> Web document revisions
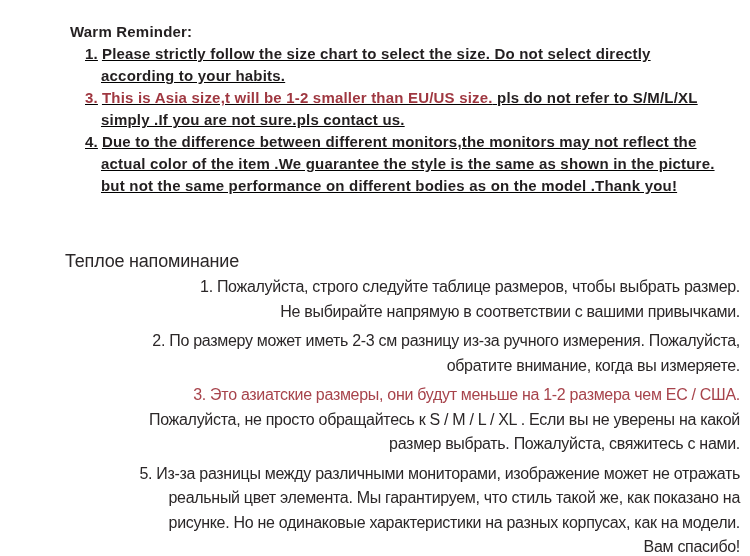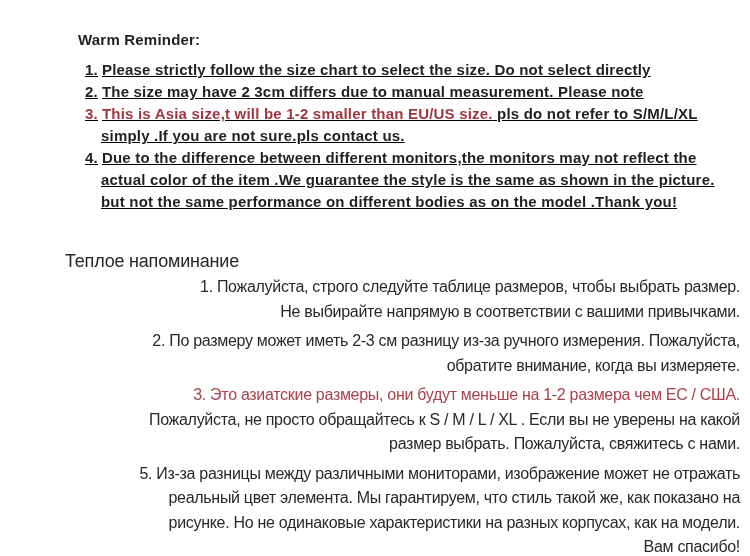--- a/index.html
+++ b/index.html
@@ -14,7 +14,7 @@
   
   .en-section { position: absolute; top: 21px; left: 70px; width: 610px; }
   .en-heading {
-    margin: 8px; font-size: 15px; line-height: 22px; font-weight: bold;
+    margin: 0; font-size: 15px; line-height: 22px; font-weight: bold;
     color: var(--en-text, #231f20); letter-spacing: 0.2px;
   }
   .en-list { margin: 0; padding: 0 0 0 15px; list-style: none; }

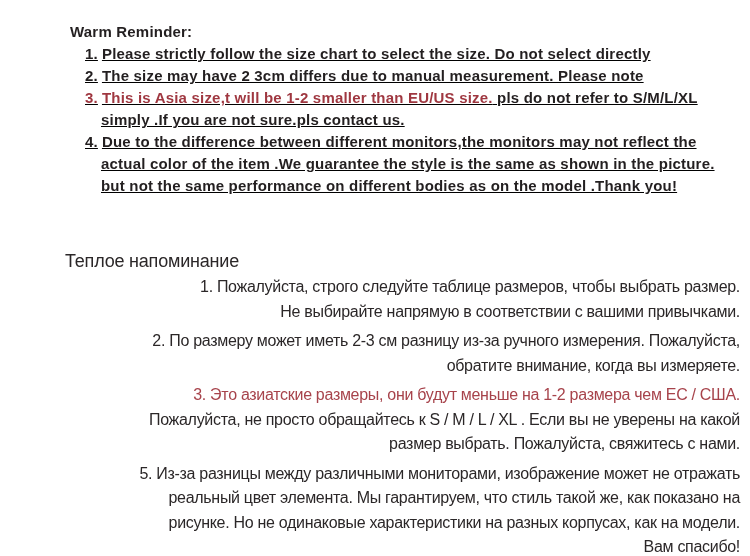--- a/index.html
+++ b/index.html
@@ -51,6 +51,7 @@
     <ol class="en-list" id="en-list">
         <li class="en-item">
           <div class="line"><span class="num">1.</span><span>Please strictly follow the size chart to select the size. Do not select directly</span></div>
+          <div class="line cont"><span>according to your habits.</span></div>
         </li>
         <li class="en-item">
           <div class="line"><span class="num">2.</span><span>The size may have 2 3cm differs due to manual measurement. Please note</span></div>

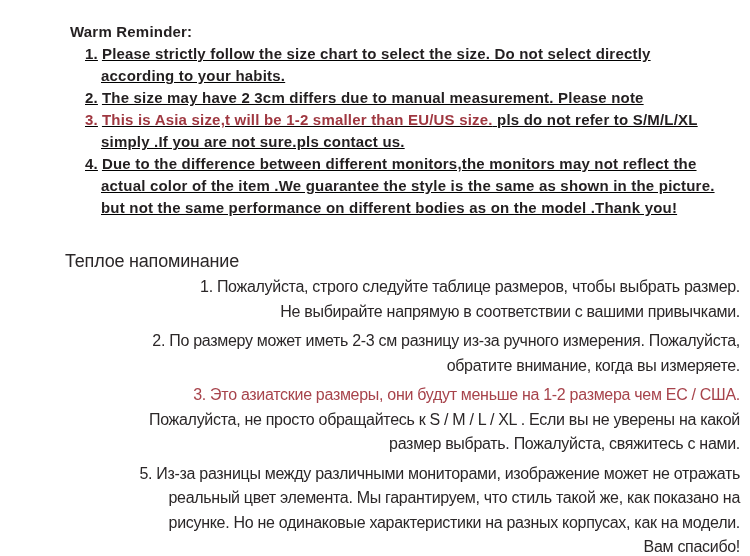--- a/index.html
+++ b/index.html
@@ -54,7 +54,6 @@
           <div class="line cont"><span>according to your habits.</span></div>
         </li>
         <li class="en-item">
-          <div class="line"><span class="num">2.</span><span>The size may have 2 3cm differs due to manual measurement. Please note</span></div>
         </li>
         <li class="en-item">
           <div class="line"><span class="num red">3.</span><span class="red">This is Asia size,t will be 1-2 smaller than EU/US size.</span><span> pls do not refer to S/M/L/XL</span></div>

> DIRECTIONS
The result is a copy of every line above where the word "differs" shows up.

> ANSWER
           <div class="line"><span class="num">2.</span><span>The size may have 2 3cm differs due to manual measurement. Please note</span></div>
-          <div class="line"><span class="num">2.</span><span>The size may have 2 3cm differs due to manual measurement. Please note</span></div>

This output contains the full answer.